我有以下示例数据:
IND ID value EFFECTIVE DT SYSDATE
8 A 19289 6/30/2017 8/16/2017 10:05
17 A 19289 6/30/2017 8/15/2017 14:25
26 A 19289 6/30/2017 8/14/2017 15:10
7 A 18155 3/31/2017 8/16/2017 10:05
16 A 18155 3/31/2017 8/15/2017 14:25
25 A 18155 3/31/2017 8/14/2017 15:10
6 A 21770 12/31/2016 8/16/2017 10:05
15 A 21770 12/31/2016 8/15/2017 14:25
24 A 21770 12/31/2016 8/14/2017 15:10
5 A 19226 9/30/2016 8/16/2017 10:05
14 A 19226 9/30/2016 8/15/2017 14:25
23 A 19226 9/30/2016 8/14/2017 15:10
4 A 20238 6/30/2016 8/16/2017 10:05
13 A 20238 6/30/2016 8/15/2017 14:25
22 A 20238 6/30/2016 8/14/2017 15:10
3 A 18684 3/31/2016 8/16/2017 10:05
12 A 18684 3/31/2016 8/15/2017 14:25
21 A 18684 3/31/2016 8/14/2017 15:10
2 A 22059 12/31/2015 8/16/2017 10:05
11 A 22059 12/31/2015 8/15/2017 14:25
20 A 22059 12/31/2015 8/14/2017 15:10
1 A 19280 9/30/2015 8/16/2017 10:05
10 A 19280 9/30/2015 8/15/2017 14:25
19 A 19280 9/30/2015 8/14/2017 15:10
0 A 20813 6/30/2015 8/16/2017 10:05
9 A 20813 6/30/2015 8/15/2017 14:25
18 A 20813 6/30/2015 8/14/2017 15:10
这是我每个工作日收集的一组数据(SYSDATE是时间戳)。
我想生成一个df,每天只有两个最新时间戳值中的任何一个标记的行。
所以如果我今天要运行脚本,那么我希望得到这个(来自更大的时间戳组):
IND ID Value EFFECTIVE DT SYSDATE
8 A 19289 6/30/2017 8/16/2017 10:05
17 A 19289 6/30/2017 8/15/2017 14:25
7 A 18155 3/31/2017 8/16/2017 10:05
16 A 18155 3/31/2017 8/15/2017 14:25
6 A 21770 12/31/2016 8/16/2017 10:05
15 A 21770 12/31/2016 8/15/2017 14:25
5 A 19226 9/30/2016 8/16/2017 10:05
14 A 19226 9/30/2016 8/15/2017 14:25
4 A 20238 6/30/2016 8/16/2017 10:05
13 A 20238 6/30/2016 8/15/2017 14:25
3 A 18684 3/31/2016 8/16/2017 10:05
12 A 18684 3/31/2016 8/15/2017 14:25
2 A 22059 12/31/2015 8/16/2017 10:05
11 A 22059 12/31/2015 8/15/2017 14:25
1 A 19280 9/30/2015 8/16/2017 10:05
10 A 19280 9/30/2015 8/15/2017 14:25
0 A 20813 6/30/2015 8/16/2017 10:05
9 A 20813 6/30/2015 8/15/2017 14:25
由于周末和节假日,我无法使用约会时间。
建议?
提前致谢。
答案 0 :(得分:4)
您需要先确保SYSDATE
变为datetime
。
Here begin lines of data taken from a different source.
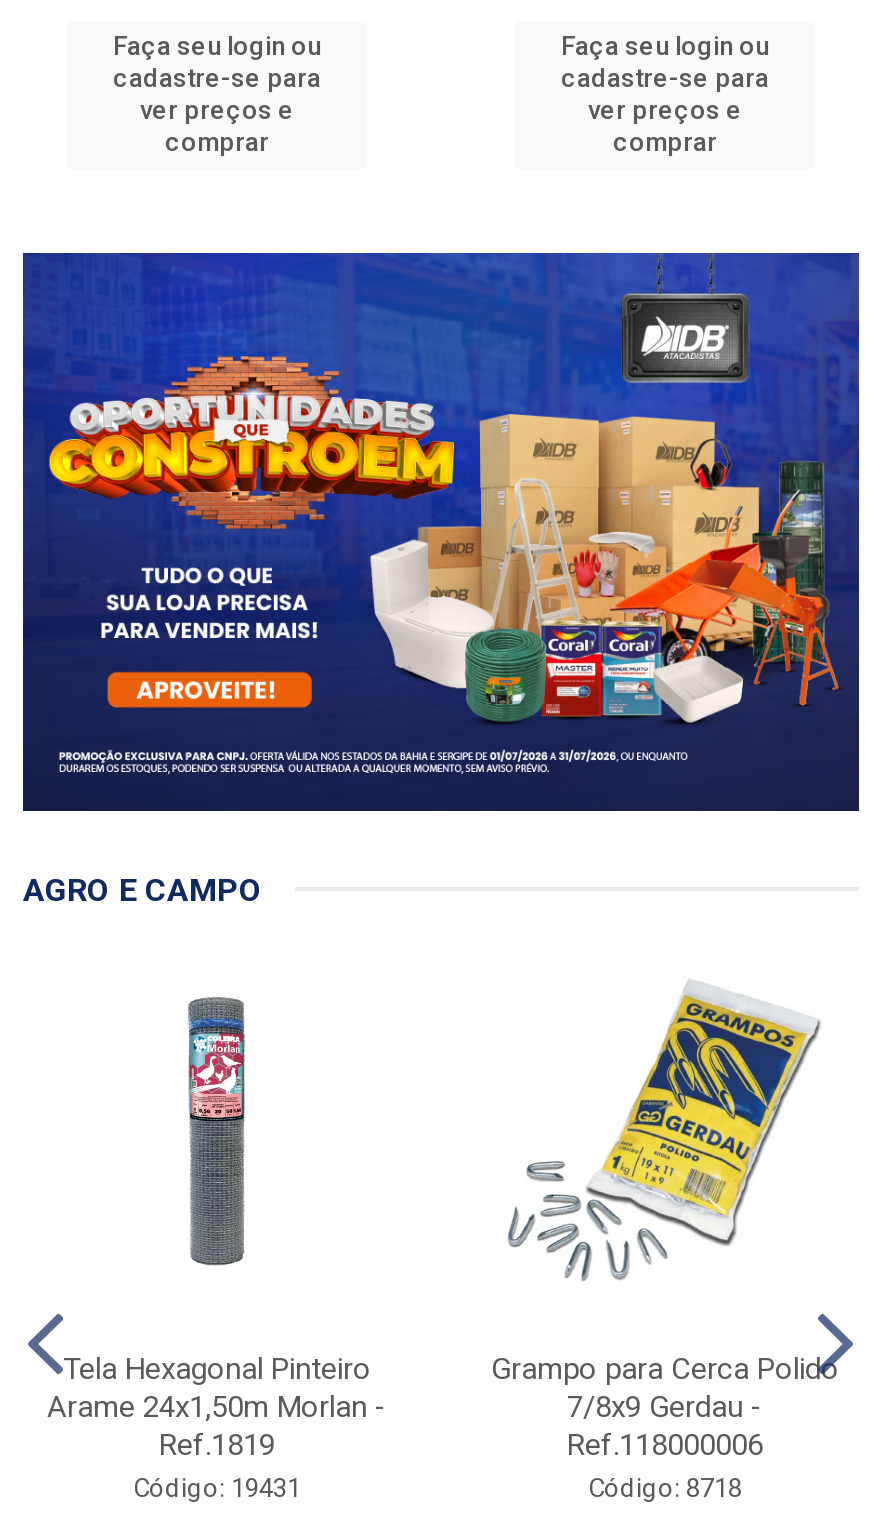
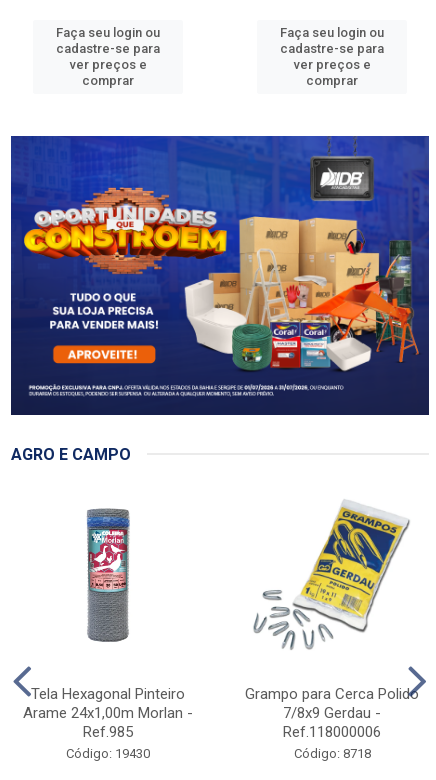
- [image]
+ [image]

- Arame 24x1,50m Morlan -
- Ref.1819
- Código: 19431
+ Arame 24x1,00m Morlan -
+ Ref.985
+ Código: 19430
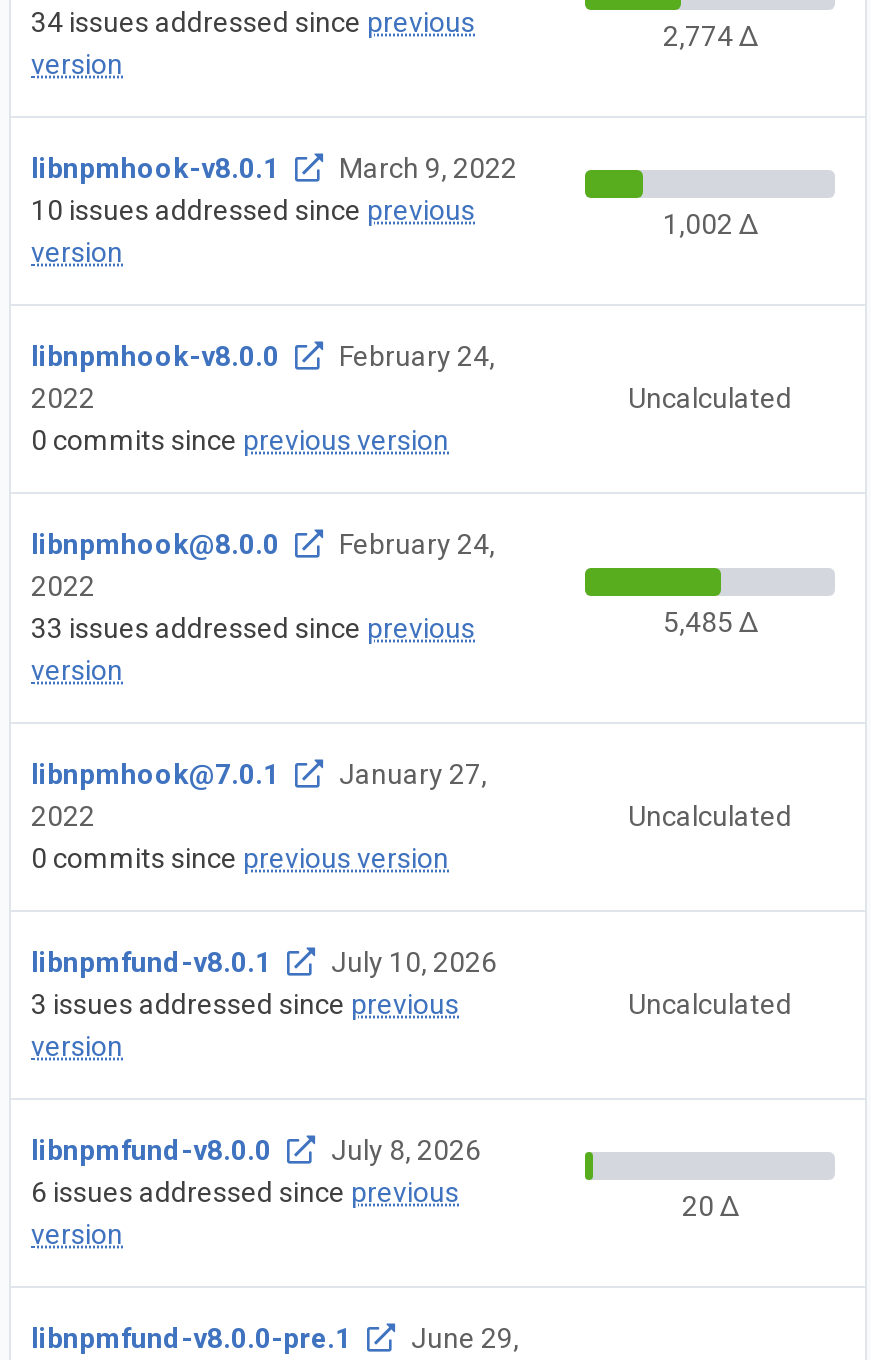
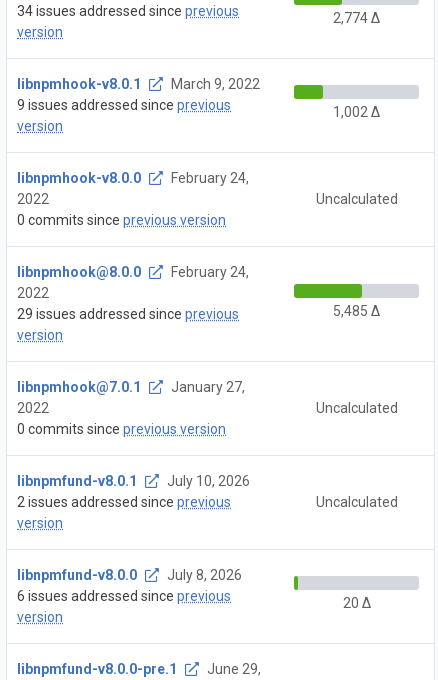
- 10 issues addressed since previous
+ 9 issues addressed since previous

- 33 issues addressed since previous
+ 29 issues addressed since previous

- 3 issues addressed since previous
+ 2 issues addressed since previous
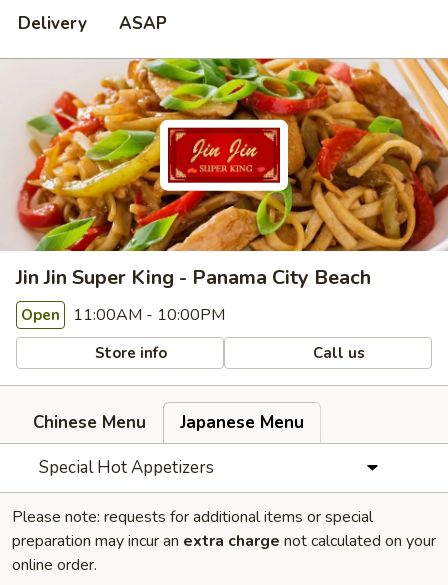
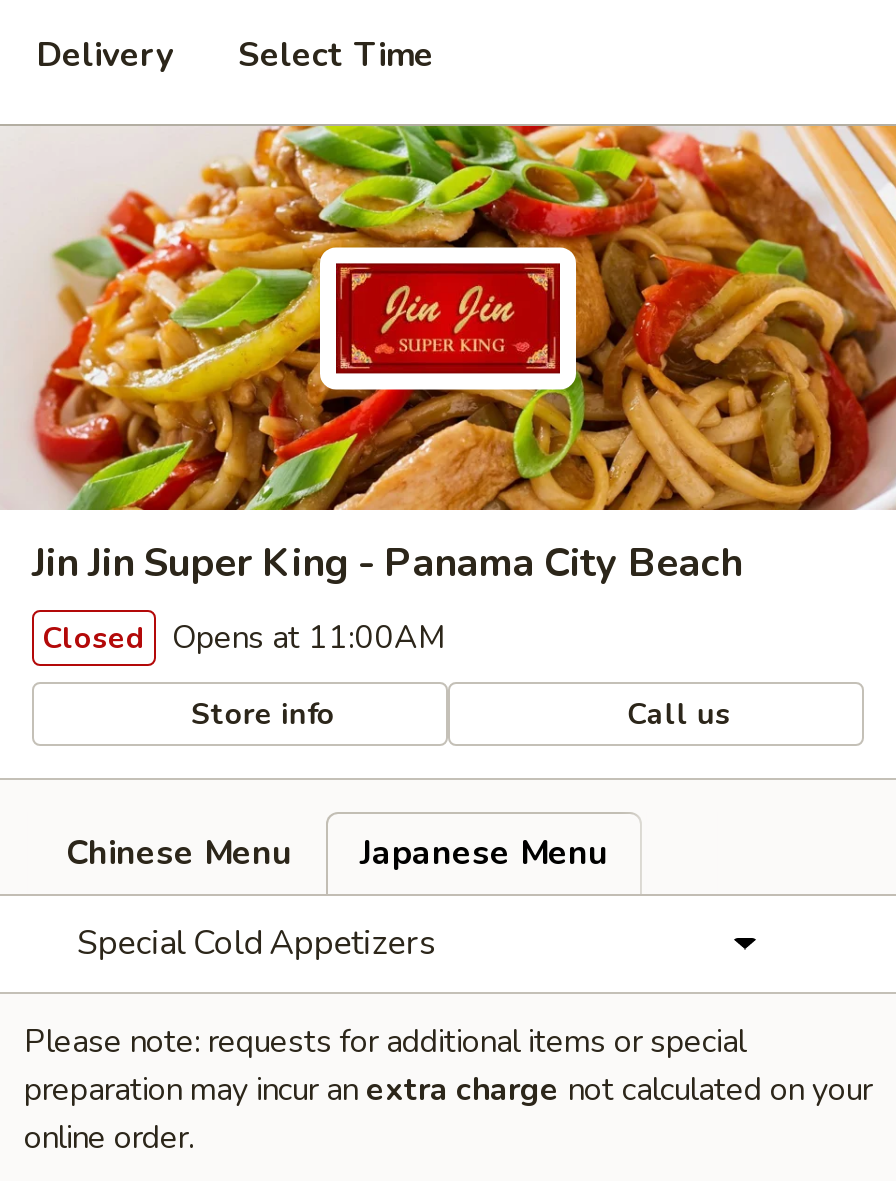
- ASAP
+ Select Time

- Open 11:00AM - 10:00PM
+ Closed Opens at 11:00AM

- Special Hot Appetizers
+ Special Cold Appetizers
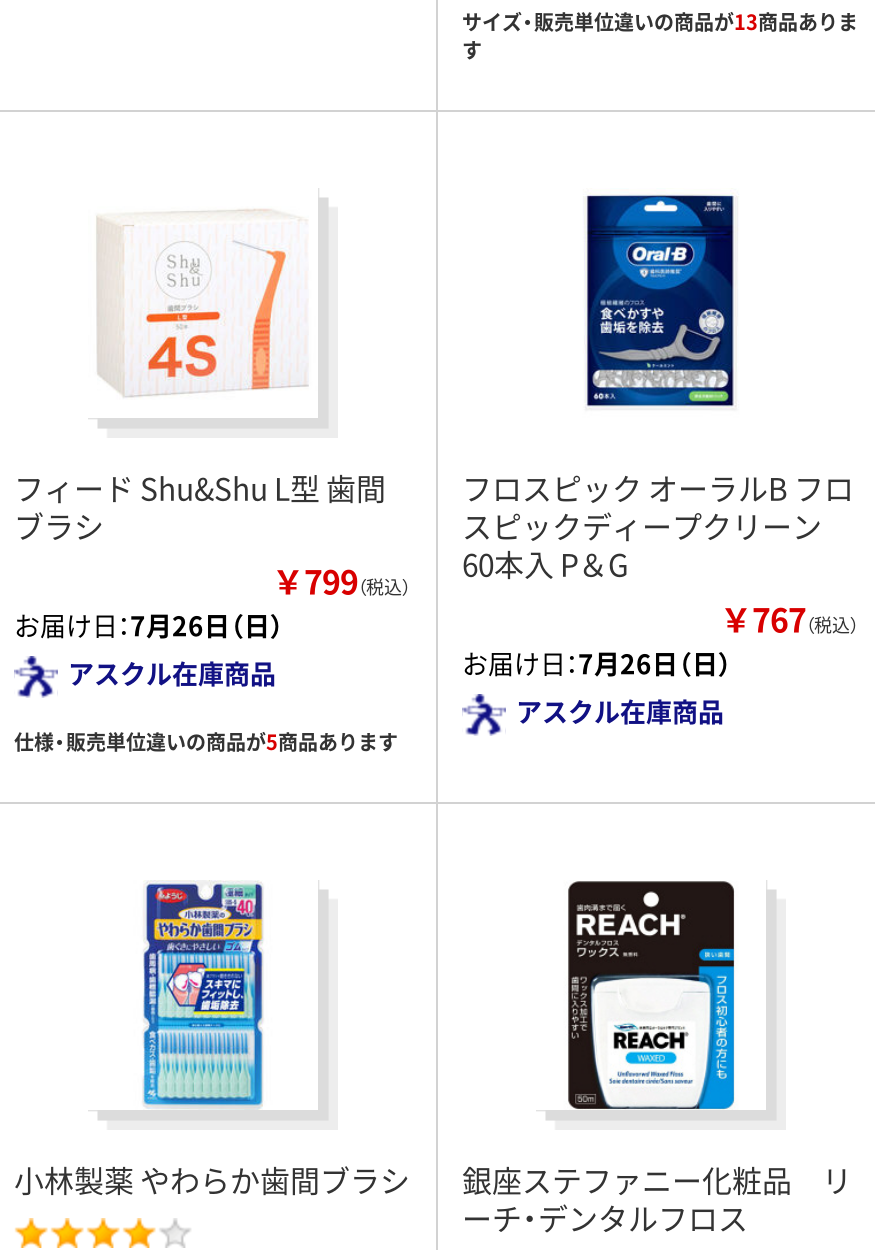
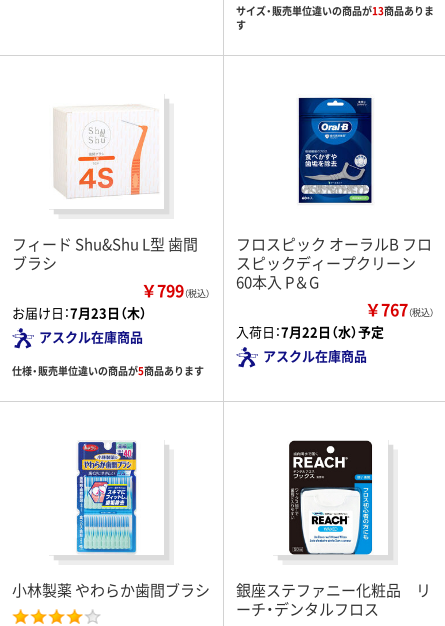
- お届け日：7月26日（日）
+ お届け日：7月23日（木）

- お届け日：7月26日（日）
+ 入荷日：7月22日（水）予定
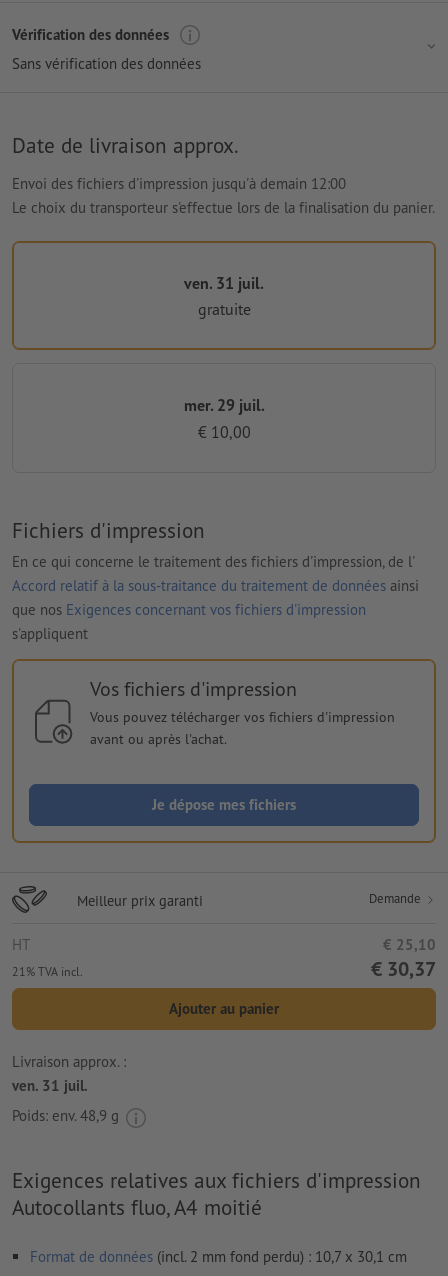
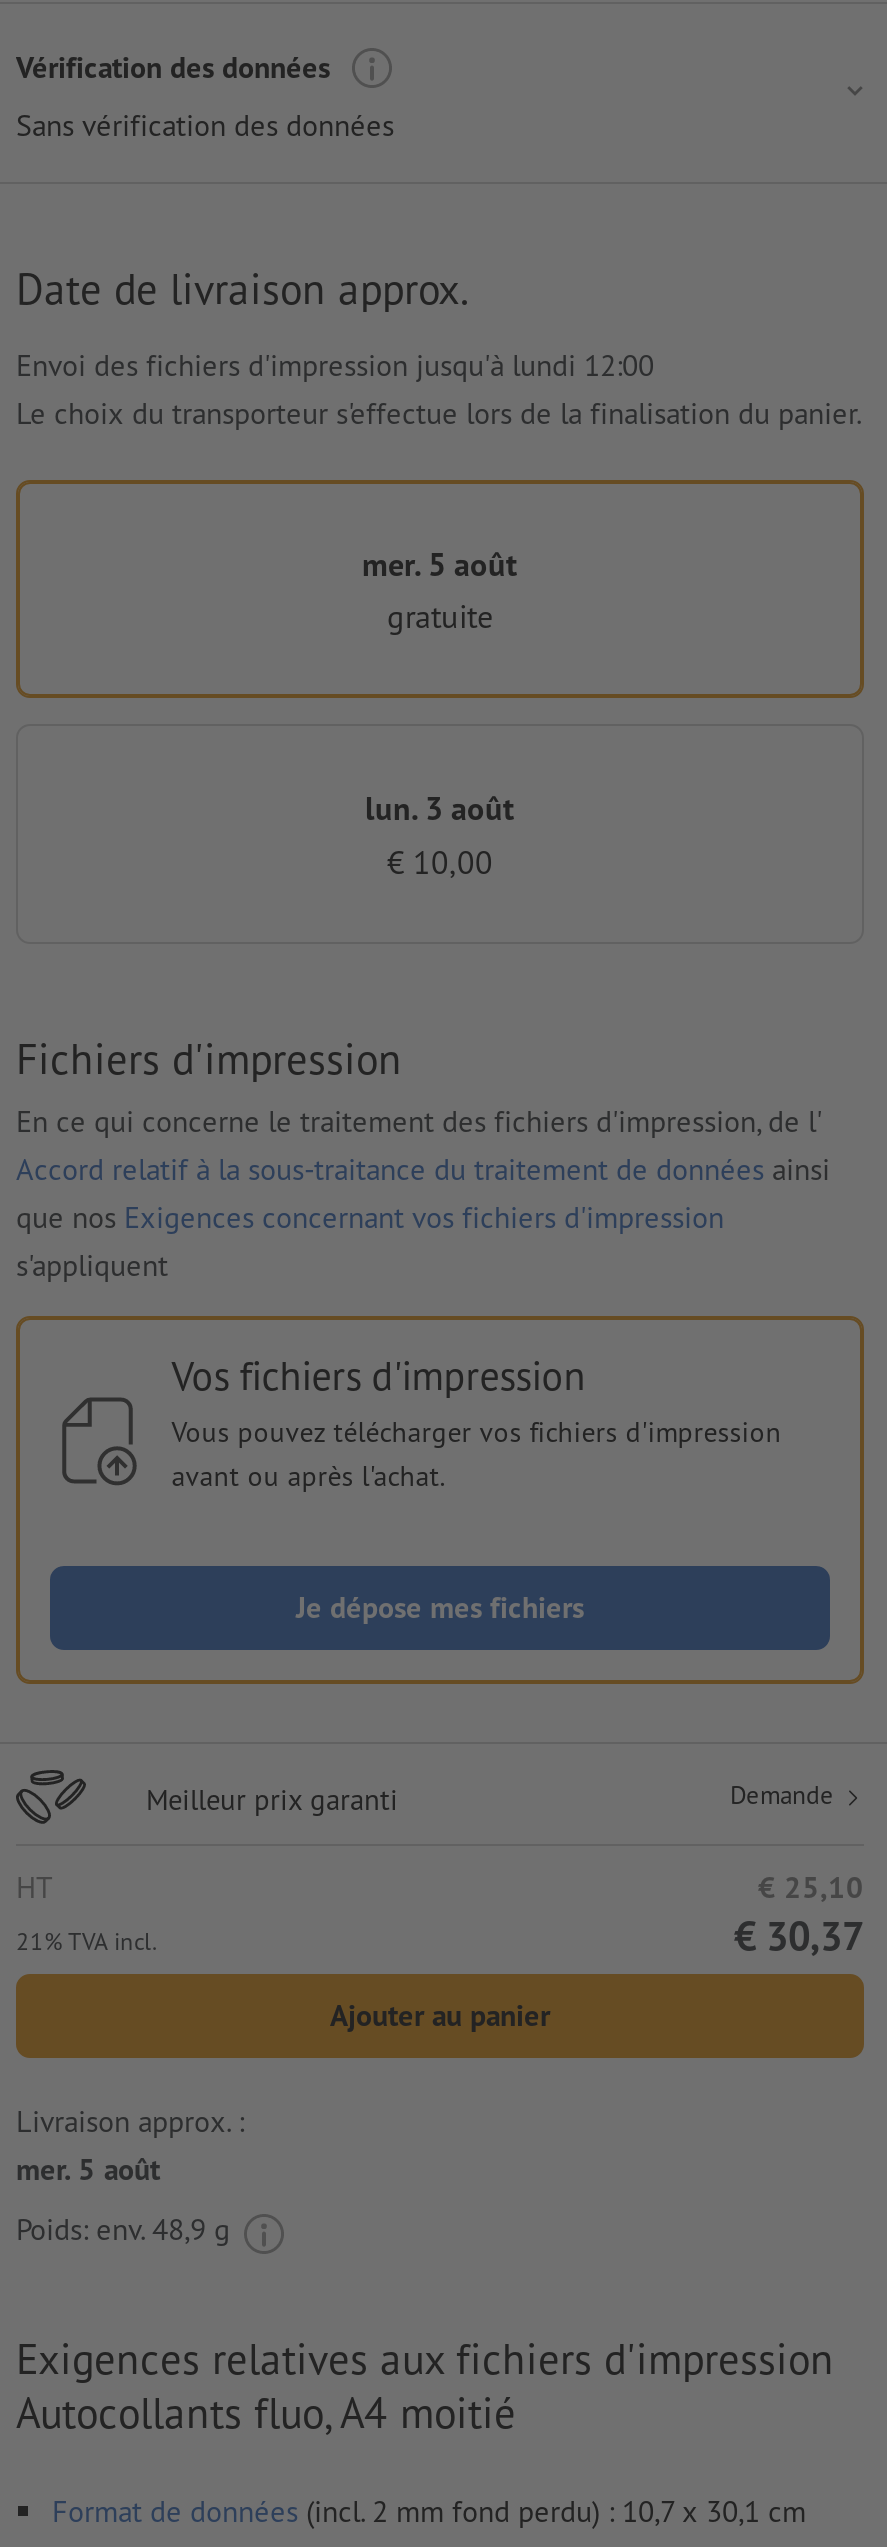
- Envoi des fichiers d'impression jusqu'à demain 12:00
+ Envoi des fichiers d'impression jusqu'à lundi 12:00

- ven. 31 juil.
+ mer. 5 août

- mer. 29 juil.
+ lun. 3 août

- ven. 31 juil.
+ mer. 5 août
我也会为EFFECTIVE DT
做这件事。
df[['EFFECTIVE DT', 'SYSDATE']] = \
df[['EFFECTIVE DT', 'SYSDATE']].apply(pd.to_datetime)
选项1
pir1
将groupby.apply
与数据框方法pd.DataFrame.nlargest
一起使用,您可以为最大的两个columns='SYSDATE'
传递参数n=2
和'SYSDATE'
。
df.groupby(
'EFFECTIVE DT', group_keys=False, sort=False
).apply(pd.DataFrame.nlargest, n=2, columns='SYSDATE')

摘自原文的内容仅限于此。